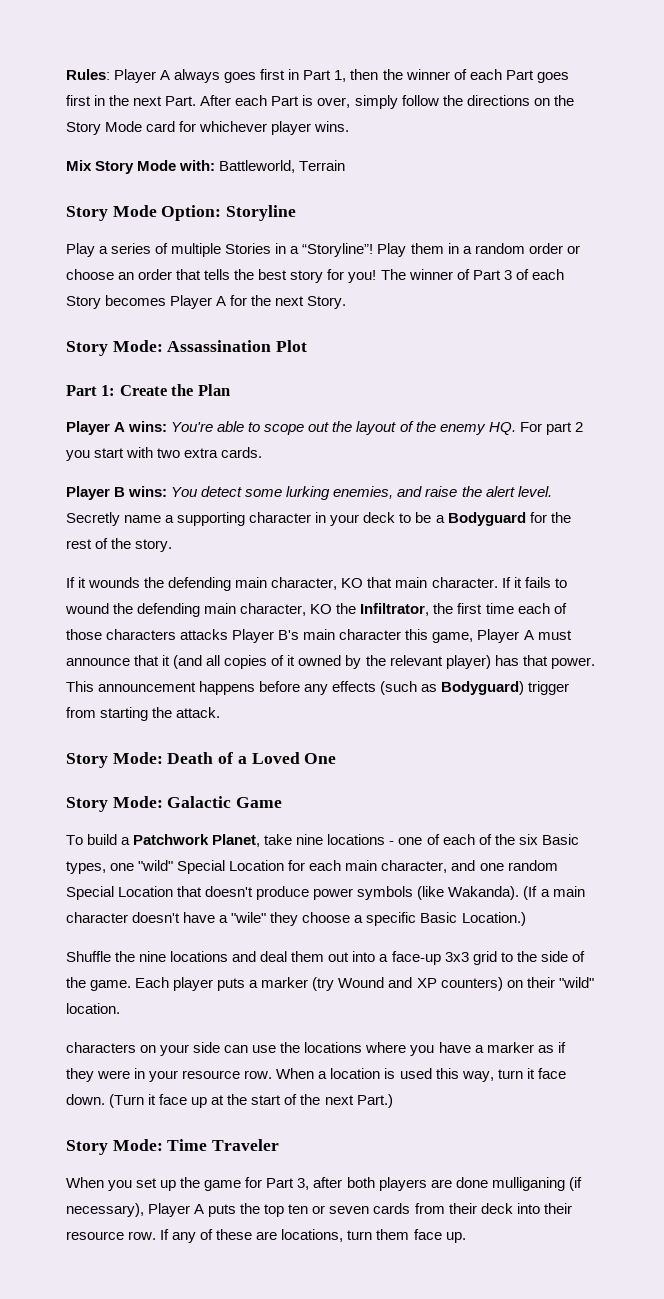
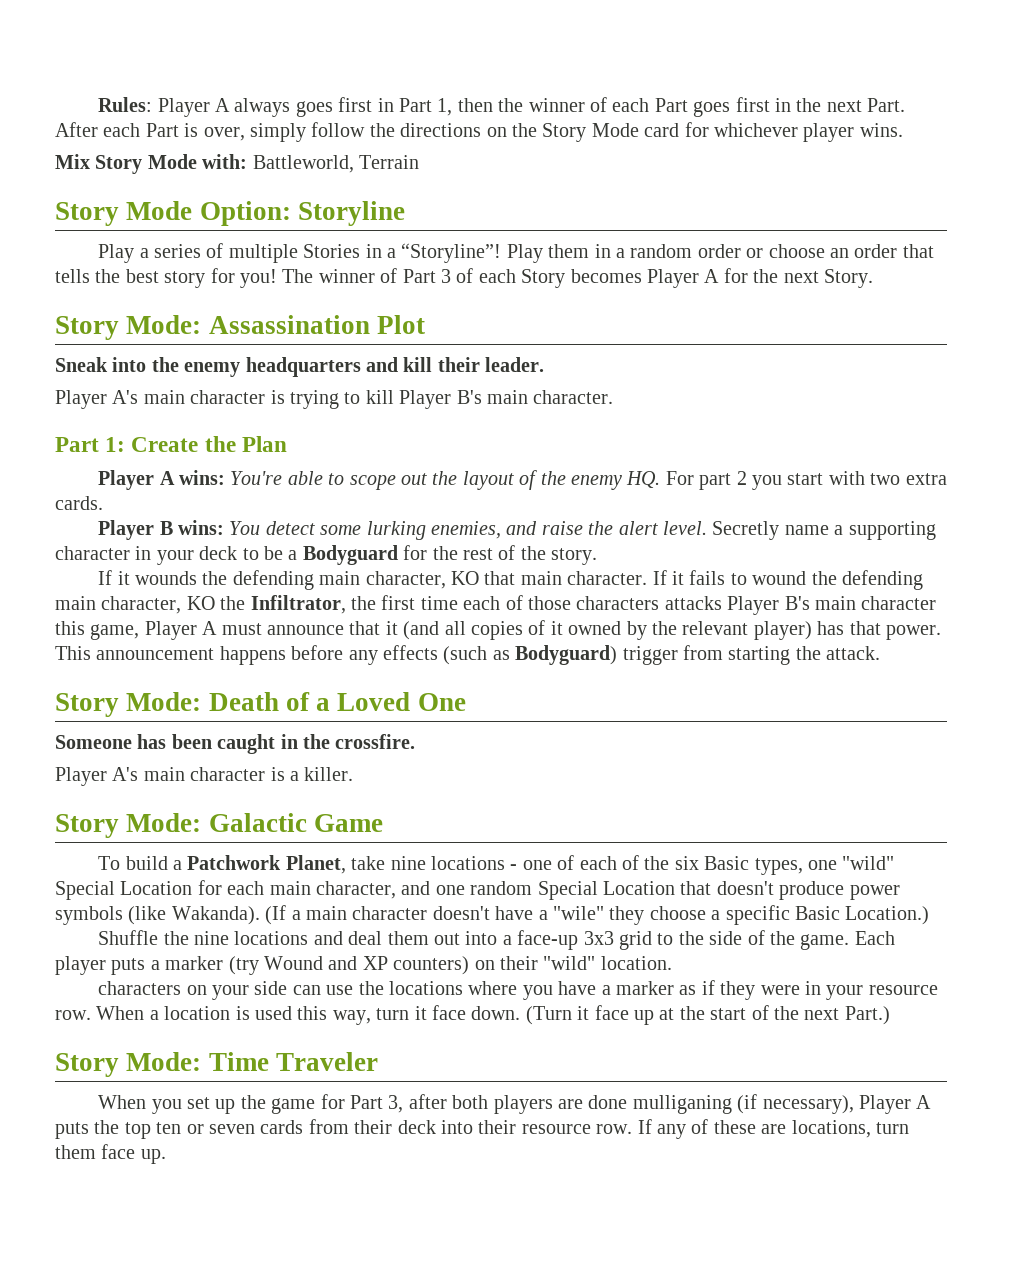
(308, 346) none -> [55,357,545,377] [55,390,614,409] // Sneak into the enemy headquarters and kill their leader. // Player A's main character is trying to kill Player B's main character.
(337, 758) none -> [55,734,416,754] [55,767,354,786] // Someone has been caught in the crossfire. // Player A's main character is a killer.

# # # # # # #

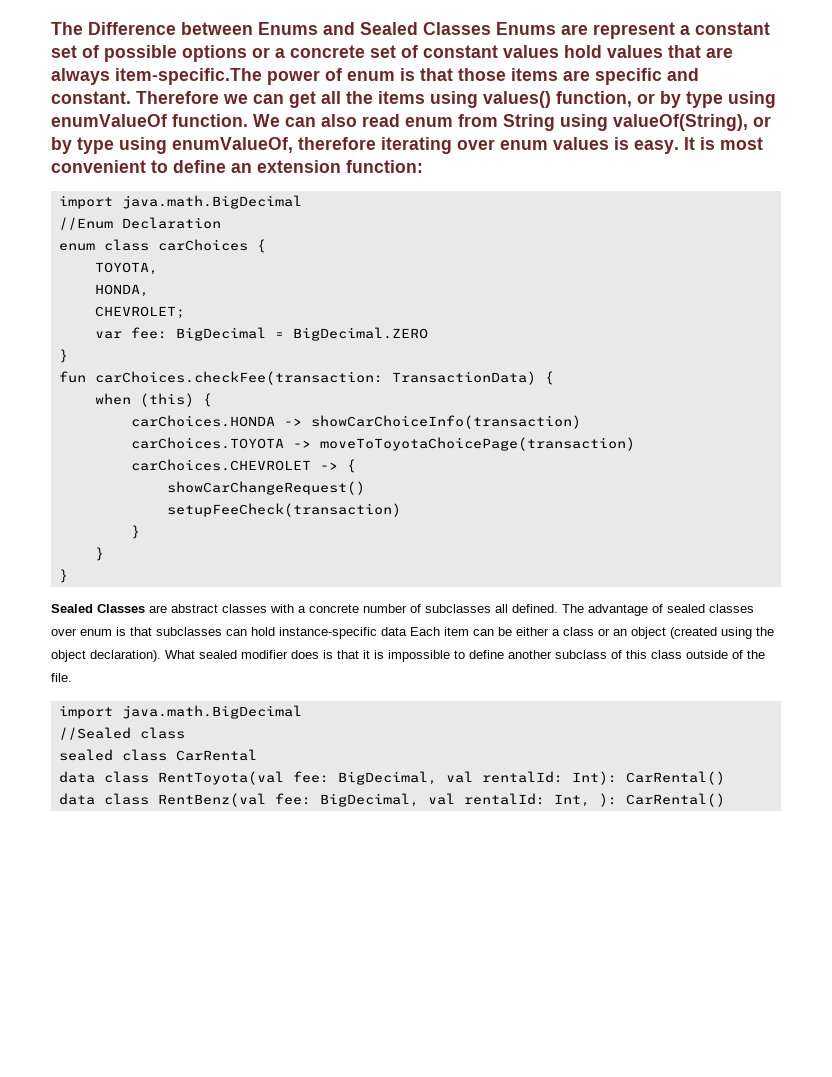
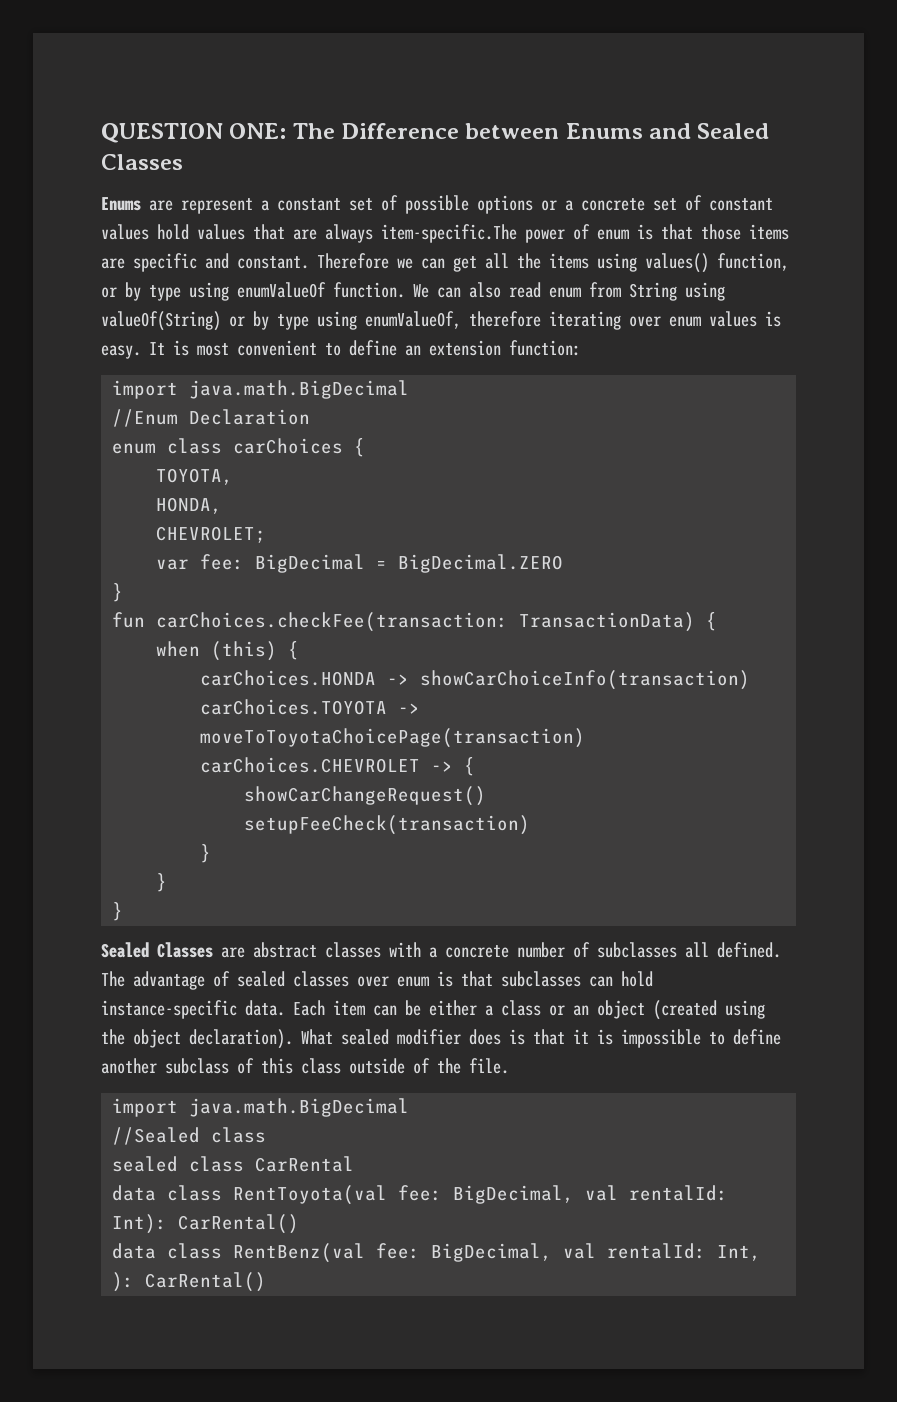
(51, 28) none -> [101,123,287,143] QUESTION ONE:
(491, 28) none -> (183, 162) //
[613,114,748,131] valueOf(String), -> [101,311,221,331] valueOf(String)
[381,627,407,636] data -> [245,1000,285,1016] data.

# # # # # # #

WHAT YOU SHOULD DO> From the records above, copy only the lines starting with the line that holds "(308, 346) none" and going on through the line that holds "(337, 758) none", exactly as written.

TASK RESPONSE>
(308, 346) none -> [55,357,545,377] [55,390,614,409] // Sneak into the enemy headquarters and kill their leader. // Player A's main character is trying to kill Player B's main character.
(337, 758) none -> [55,734,416,754] [55,767,354,786] // Someone has been caught in the crossfire. // Player A's main character is a killer.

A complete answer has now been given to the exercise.